In this distanced, digital time, scrolling can help.
Scrolling can also hurt.
But strolling — strolling is always a good idea.
As your cats and my cats and the streetlights can attest, a lot of us have spent an inordinate amount of time scrolling social media these days and (late, late) nights.
Let the record show that I will never knock these complicated bodiless “places” where we meet across time and space; I think great good can come from our broadband togetherness, the memes and mirth and startling vulnerability that bring us together when we’re apart. I’ve been known to take colossal comfort in scrolling through soaring quotations and photographs of cathedrals and the ordinariness of my friends’ luminous lives.
But sometimes the scrolling takes a sharp turn south.
Enough ink has been spilled on the dark power of social media to amp up our “compare and despair” tendencies. I’m not going there today.
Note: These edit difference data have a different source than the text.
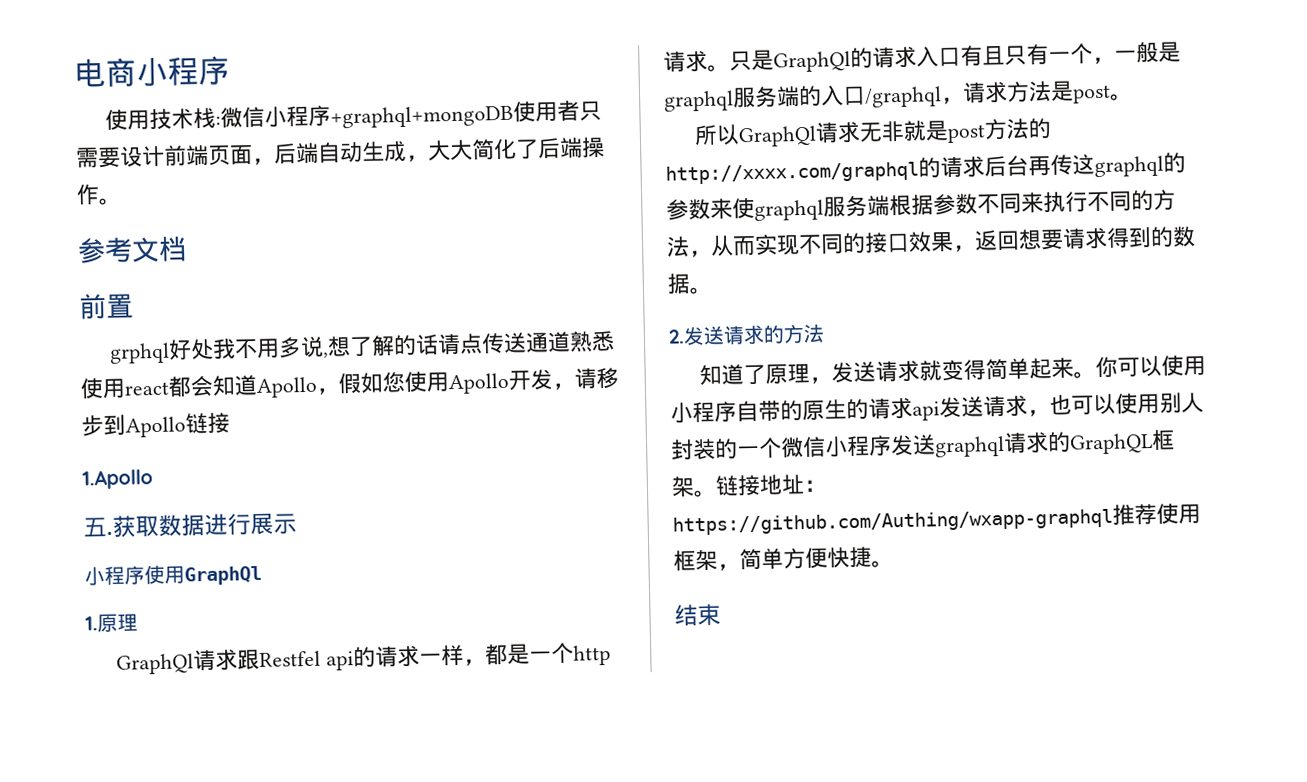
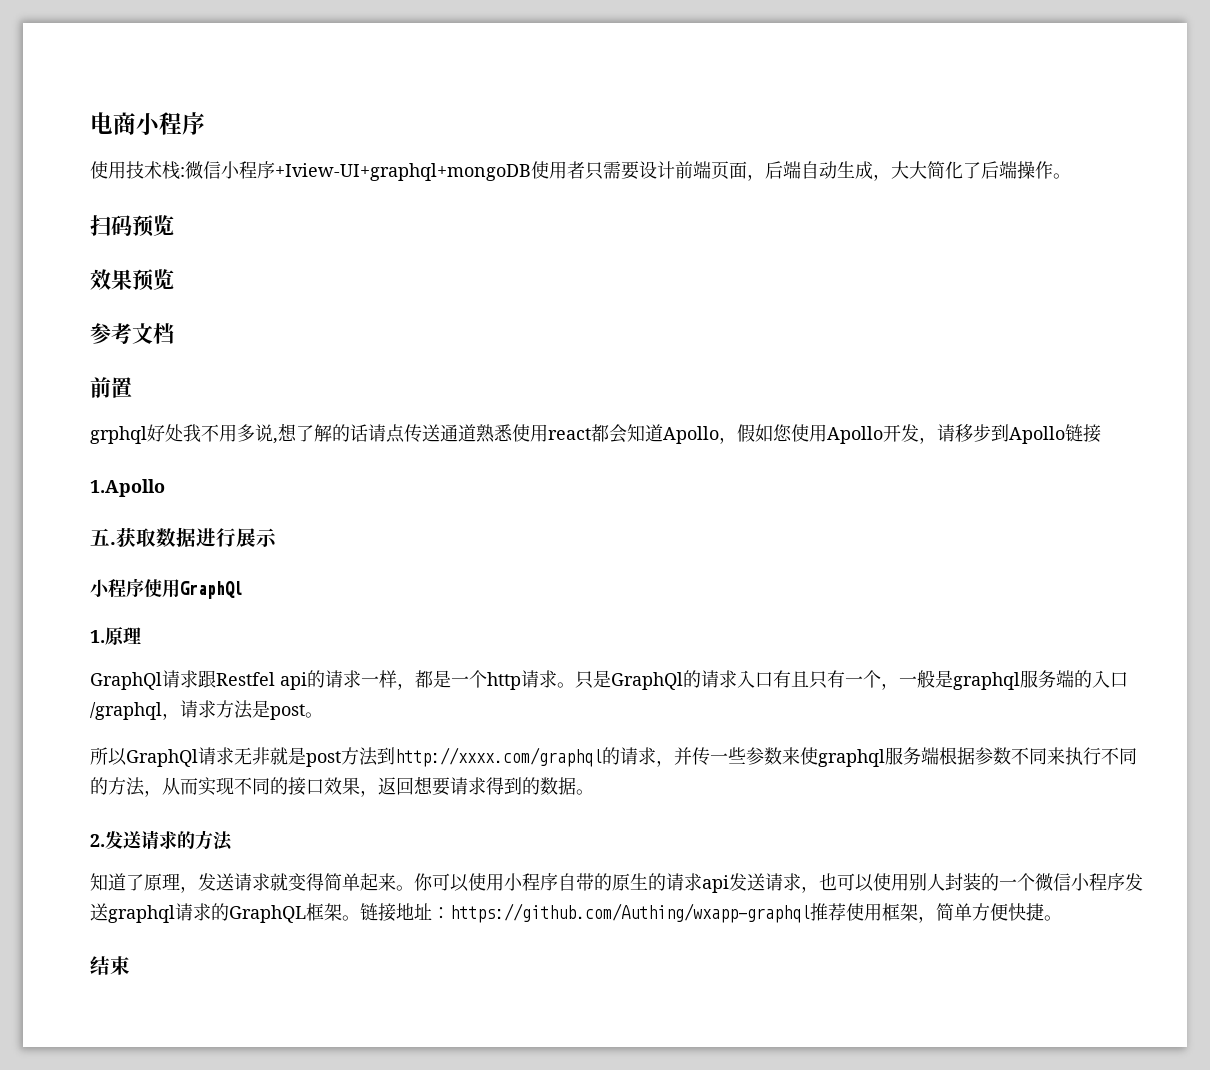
- 使用技术栈:微信小程序+graphql+mongoDB使用者只需要设计前端页面，后端自动生成，大大简化了后端操作。
+ 使用技术栈:微信小程序+Iview-UI+graphql+mongoDB使用者只需要设计前端页面，后端自动生成，大大简化了后端操作。
+ 扫码预览
+ 效果预览
- 所以GraphQl请求无非就是post方法的http://xxxx.com/graphql的请求后台再传这graphql的参数来使graphql服务端根据参数不同来执行不同的方法，从而实现不同的接口效果，返回想要请求得到的数据。
+ 所以GraphQl请求无非就是post方法到http://xxxx.com/graphql的请求，并传一些参数来使graphql服务端根据参数不同来执行不同的方法，从而实现不同的接口效果，返回想要请求得到的数据。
My concern — and, to judge from her perpetually worried eyes, the concern of my cat Pippa (Tabby’s Place alumna, class of 2007) — is the way all this scrolling can simply slam us with “stuff.”
Do you ever feel a dash of depression — maybe more than a dash — after scrolling and rolling through piles of posts about even the loveliest things? Like your brain is suddenly a little dab of wet cat food beneath Anka‘s mighty paw?
Me too. Maybe we’re simply not meant to chew this much “content” this quickly. In the space of two minutes, I can learn about the irises in my great-aunt’s yard, Andrea Bocelli’s Easter gift, the death of dear John Prine, the fact that Office Depot still has toilet paper, and the daily infection rates in Omaha. It’s not that I don’t care about all of these things; it’s that I’m naturally prone to care too much, all the time. And so I scroll, and I ‘splode.
Scrolling is not always safe or sane, kittens.
But there’s another form of exercise, one more likely to soothe our overstuffed souls than to pack them with even more pimentos. I’m talking about strolling, preferably with cats.
As these photos reveal, the on-site Tabby’s Place staff, lean and stalwart, have been saving their sanity and blessing our beasties with frequent stroller walks. Even just ambling around the building has a near-miraculous effect on everyone involved. There’s air out there, and blooming buzzing things that are wildly alive, and sounds and sights that have nothing to do with COVID-19 or the experimental music in our heads.
Out there, you can be alone with your prayers and your wonderings (and, if you’re lucky to have a stroller, your cats) while somehow feeling less alone than before. The sun or spitty rain on your face, the air you can actually feel moving through your lungs, the health and strength that are still with you, can all remind you of the glory of just being here, even now, especially now.
So many of us have marveled at the providence that this pandemic hit us here in the northern hemisphere on the brink of spring. They may not save the world, but hyacinths and lengthening days and pink supermoons can cup us in their warm hands and deliver the comfort we need for another morning.
So don’t stop scrolling, dear ones — after all, how else will you find photos of cats sticking out their tongues, and your great-aunt sticking out her tongue, and ordinary extraordinary people dancing and dreaming and recovering? — but stretch your legs to stroll just a bit, too. You were not meant to know and to bear and to feel it all; the never-ending, heart-rending newsfeed will wait.